- _What the exercise asks_: For each line in the data below that has the word "Drawablemodule", copy that line.

- _Dataset records_:
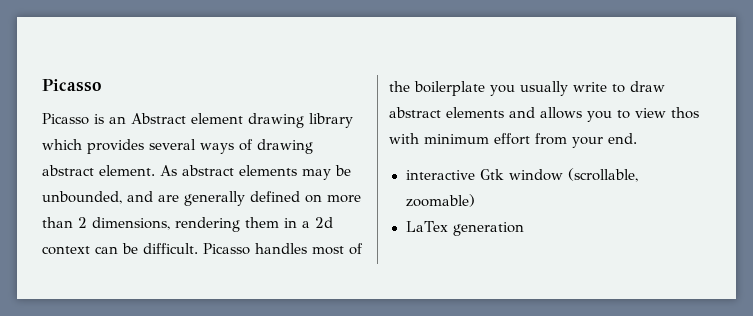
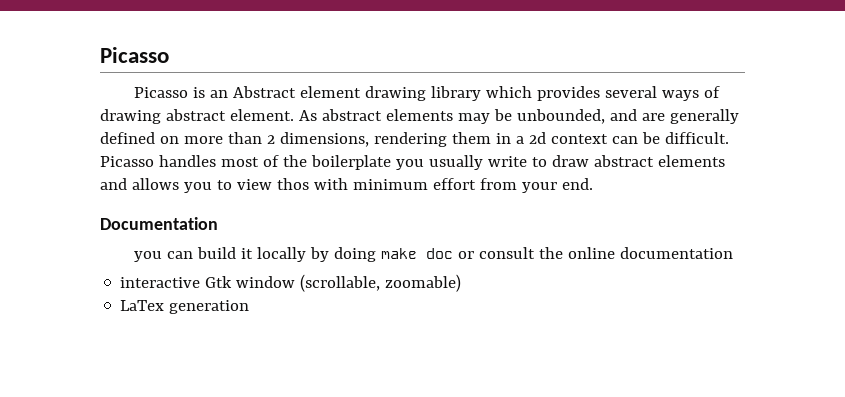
(637, 138) none -> [100,217,218,230] [133,247,733,262] // Documentation // you can build it locally by doing make doc or consult the online documentation

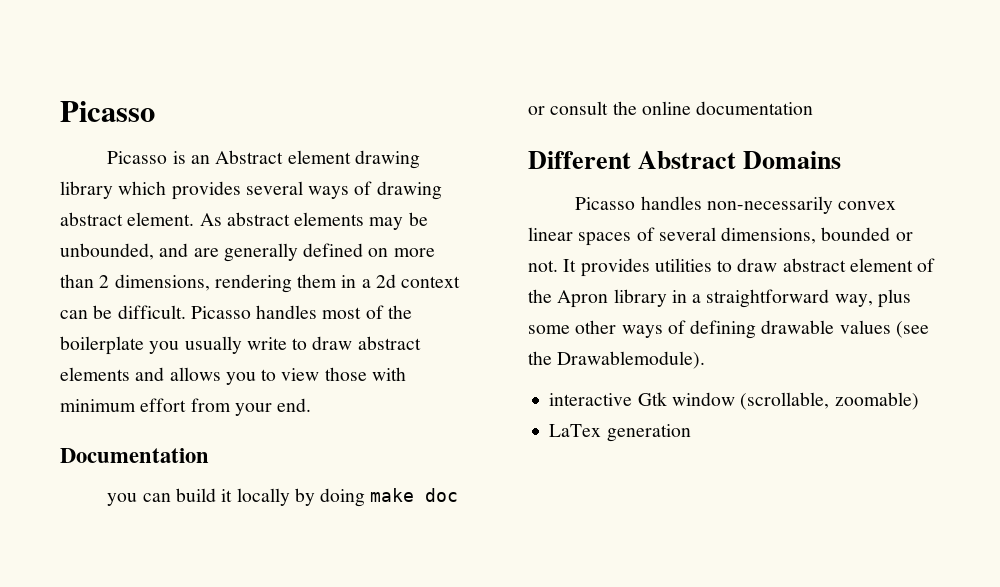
[276,178,309,190] thos -> [324,367,367,381] those
(733, 253) none -> [528,151,842,169] [575,196,897,214] [528,227,913,246] [528,258,936,277] [528,289,911,308] [528,320,929,339] [528,351,706,369] // Different Abstract Domains // Picasso handles non-necessarily convex linear spaces of several dimensions, bounded or not. It provides utilities to draw abstract element of the Apron library in a straightforward way, plus some other ways of defining drawable values (see the Drawablemodule).

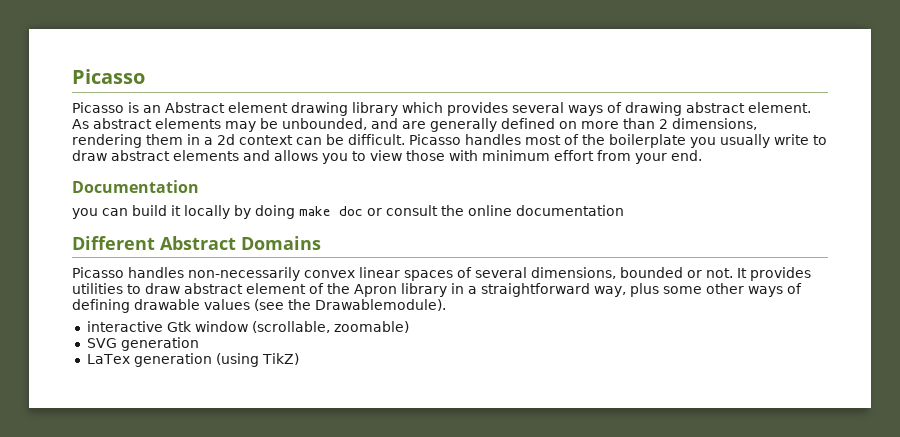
(919, 401) none -> [86,337,199,351] // SVG generation
(691, 433) none -> [215,353,299,367] (using TikZ)

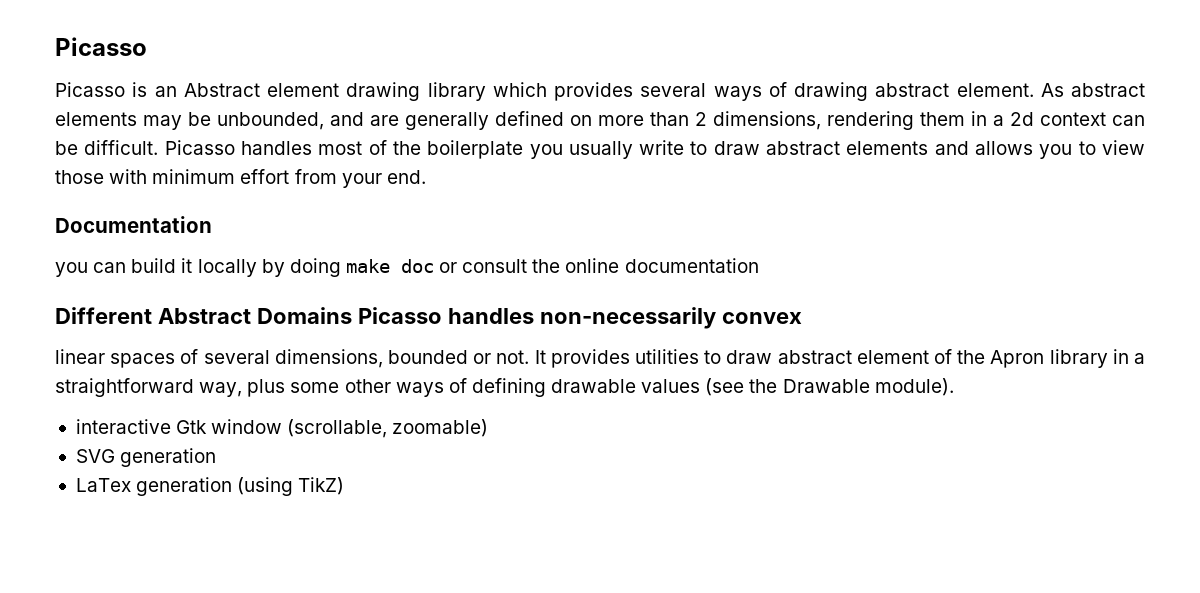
(321, 243) // -> (352, 315) none
(355, 274) none -> (802, 318) //
[315,299,446,311] Drawablemodule). -> [782,378,954,396] Drawable module).

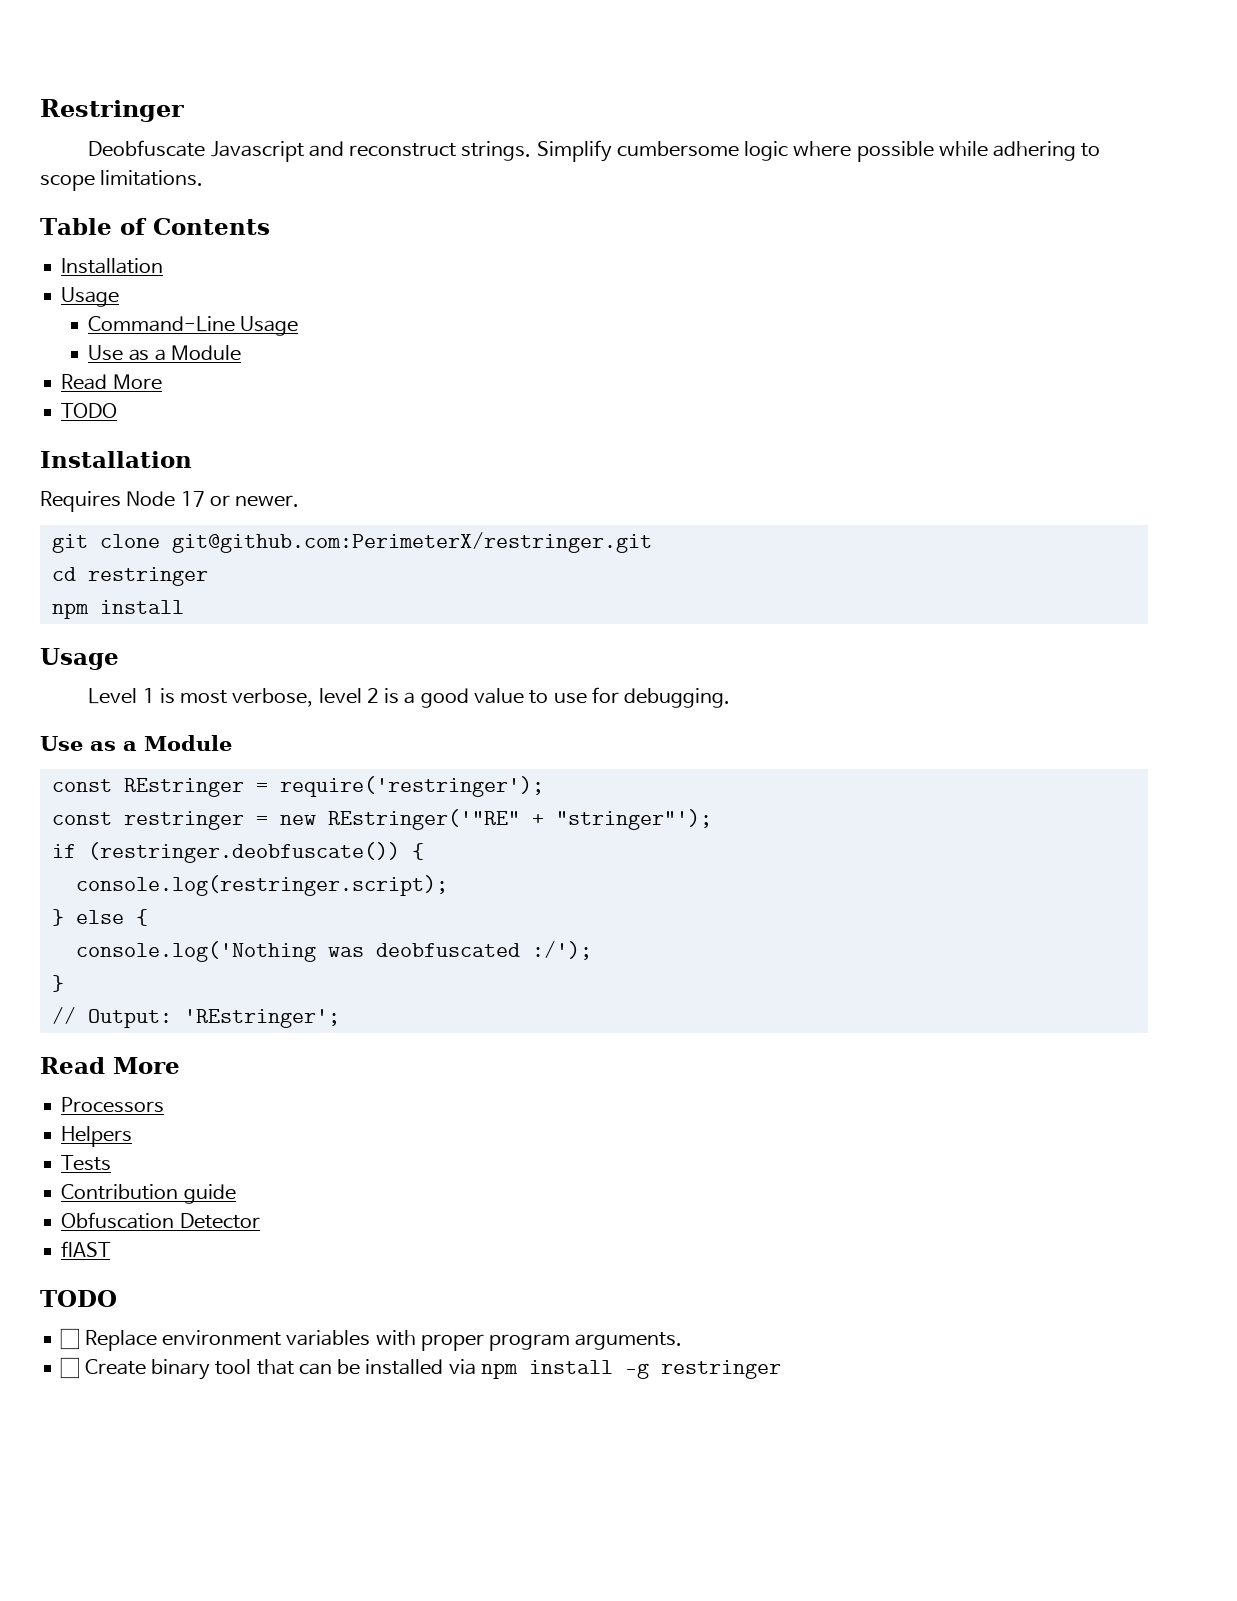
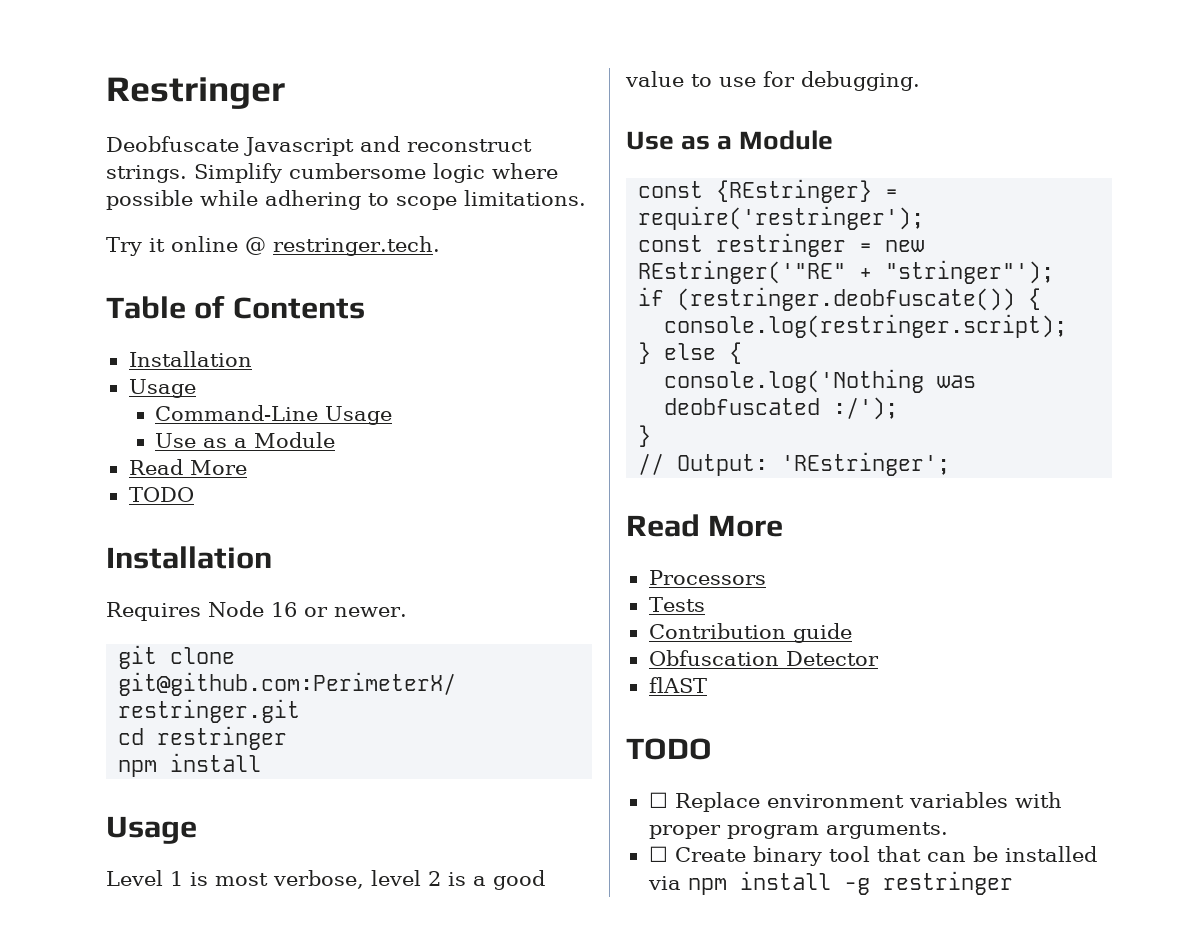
(204, 178) none -> [106,236,440,256] // Try it online @ restringer.tech.
[180,491,205,507] 17 -> [271,602,297,617] 16
[123,778,244,797] REstringer -> [716,179,873,203] {REstringer}
[61,1126,133,1147] // Helpers -> (766, 577) none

- _Response area_:
(733, 253) none -> [528,151,842,169] [575,196,897,214] [528,227,913,246] [528,258,936,277] [528,289,911,308] [528,320,929,339] [528,351,706,369] // Different Abstract Domains // Picasso handles non-necessarily convex linear spaces of several dimensions, bounded or not. It provides utilities to draw abstract element of the Apron library in a straightforward way, plus some other ways of defining drawable values (see the Drawablemodule).
[315,299,446,311] Drawablemodule). -> [782,378,954,396] Drawable module).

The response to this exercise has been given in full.